Work request - Could you write out, word for word, only the lines from the one containing "campaign will be" through the last line of the data below?

Dataset records -
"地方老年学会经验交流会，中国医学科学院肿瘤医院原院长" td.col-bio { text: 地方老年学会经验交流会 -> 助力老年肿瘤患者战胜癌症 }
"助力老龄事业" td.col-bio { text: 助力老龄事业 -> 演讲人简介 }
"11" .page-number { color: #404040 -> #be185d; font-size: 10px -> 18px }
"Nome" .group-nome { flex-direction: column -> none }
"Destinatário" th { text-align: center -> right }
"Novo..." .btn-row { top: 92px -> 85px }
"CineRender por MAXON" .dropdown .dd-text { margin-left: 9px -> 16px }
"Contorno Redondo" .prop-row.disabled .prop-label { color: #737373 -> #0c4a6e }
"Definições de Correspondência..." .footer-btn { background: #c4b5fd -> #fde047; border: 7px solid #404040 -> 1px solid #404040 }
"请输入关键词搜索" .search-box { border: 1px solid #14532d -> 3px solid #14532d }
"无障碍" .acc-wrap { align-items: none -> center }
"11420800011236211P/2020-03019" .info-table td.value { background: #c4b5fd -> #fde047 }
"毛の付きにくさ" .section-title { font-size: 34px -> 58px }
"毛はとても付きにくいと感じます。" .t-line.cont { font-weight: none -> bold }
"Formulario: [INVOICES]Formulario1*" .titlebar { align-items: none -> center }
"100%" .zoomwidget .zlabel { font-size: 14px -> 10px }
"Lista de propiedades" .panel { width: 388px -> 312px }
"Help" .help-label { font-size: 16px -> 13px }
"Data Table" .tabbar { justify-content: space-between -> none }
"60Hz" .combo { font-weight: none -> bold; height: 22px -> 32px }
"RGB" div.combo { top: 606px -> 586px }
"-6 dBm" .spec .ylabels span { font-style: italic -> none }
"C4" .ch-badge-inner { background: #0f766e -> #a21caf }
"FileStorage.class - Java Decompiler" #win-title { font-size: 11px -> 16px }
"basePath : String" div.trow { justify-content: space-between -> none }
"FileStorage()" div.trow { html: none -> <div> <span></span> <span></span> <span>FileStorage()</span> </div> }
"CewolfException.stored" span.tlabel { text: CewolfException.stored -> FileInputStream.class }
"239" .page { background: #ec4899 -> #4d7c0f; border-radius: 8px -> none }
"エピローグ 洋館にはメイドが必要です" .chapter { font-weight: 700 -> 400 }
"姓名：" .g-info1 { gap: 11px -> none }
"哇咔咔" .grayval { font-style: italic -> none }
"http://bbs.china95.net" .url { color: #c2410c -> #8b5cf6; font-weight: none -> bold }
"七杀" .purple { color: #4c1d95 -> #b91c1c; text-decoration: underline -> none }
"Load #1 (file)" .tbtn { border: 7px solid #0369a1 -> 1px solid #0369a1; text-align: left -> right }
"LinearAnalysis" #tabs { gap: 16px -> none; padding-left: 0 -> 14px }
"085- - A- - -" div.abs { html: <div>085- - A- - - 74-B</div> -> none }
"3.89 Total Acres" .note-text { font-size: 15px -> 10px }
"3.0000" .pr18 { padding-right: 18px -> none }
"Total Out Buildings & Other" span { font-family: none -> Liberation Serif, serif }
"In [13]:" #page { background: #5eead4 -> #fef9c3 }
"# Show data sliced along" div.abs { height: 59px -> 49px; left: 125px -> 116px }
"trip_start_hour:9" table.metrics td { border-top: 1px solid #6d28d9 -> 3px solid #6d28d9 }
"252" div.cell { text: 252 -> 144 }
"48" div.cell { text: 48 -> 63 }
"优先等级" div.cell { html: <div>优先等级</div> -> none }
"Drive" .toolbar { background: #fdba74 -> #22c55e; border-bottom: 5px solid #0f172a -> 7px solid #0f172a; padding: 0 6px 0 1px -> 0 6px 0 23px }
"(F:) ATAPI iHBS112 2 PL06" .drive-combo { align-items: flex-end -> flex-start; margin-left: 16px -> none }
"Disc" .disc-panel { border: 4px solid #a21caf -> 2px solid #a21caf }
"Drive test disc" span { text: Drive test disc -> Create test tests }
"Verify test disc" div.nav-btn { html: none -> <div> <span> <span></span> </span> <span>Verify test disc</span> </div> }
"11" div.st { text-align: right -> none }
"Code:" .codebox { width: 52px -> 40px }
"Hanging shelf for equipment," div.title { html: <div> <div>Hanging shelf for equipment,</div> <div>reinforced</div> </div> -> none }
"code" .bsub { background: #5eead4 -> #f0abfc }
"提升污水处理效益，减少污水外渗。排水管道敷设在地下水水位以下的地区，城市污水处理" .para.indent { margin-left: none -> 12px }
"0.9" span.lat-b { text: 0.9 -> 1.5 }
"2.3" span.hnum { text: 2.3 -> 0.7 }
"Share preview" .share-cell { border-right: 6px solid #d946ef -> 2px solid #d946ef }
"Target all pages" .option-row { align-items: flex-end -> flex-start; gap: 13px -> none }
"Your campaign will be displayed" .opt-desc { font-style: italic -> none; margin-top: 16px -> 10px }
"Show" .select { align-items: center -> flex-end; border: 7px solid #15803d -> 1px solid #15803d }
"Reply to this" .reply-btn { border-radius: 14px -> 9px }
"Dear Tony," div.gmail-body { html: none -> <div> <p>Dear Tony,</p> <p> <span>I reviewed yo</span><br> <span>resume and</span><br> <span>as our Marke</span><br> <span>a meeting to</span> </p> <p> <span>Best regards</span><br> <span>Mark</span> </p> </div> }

Final answer -
"Your campaign will be displayed" .opt-desc { font-style: italic -> none; margin-top: 16px -> 10px }
"Show" .select { align-items: center -> flex-end; border: 7px solid #15803d -> 1px solid #15803d }
"Reply to this" .reply-btn { border-radius: 14px -> 9px }
"Dear Tony," div.gmail-body { html: none -> <div> <p>Dear Tony,</p> <p> <span>I reviewed yo</span><br> <span>resume and</span><br> <span>as our Marke</span><br> <span>a meeting to</span> </p> <p> <span>Best regards</span><br> <span>Mark</span> </p> </div> }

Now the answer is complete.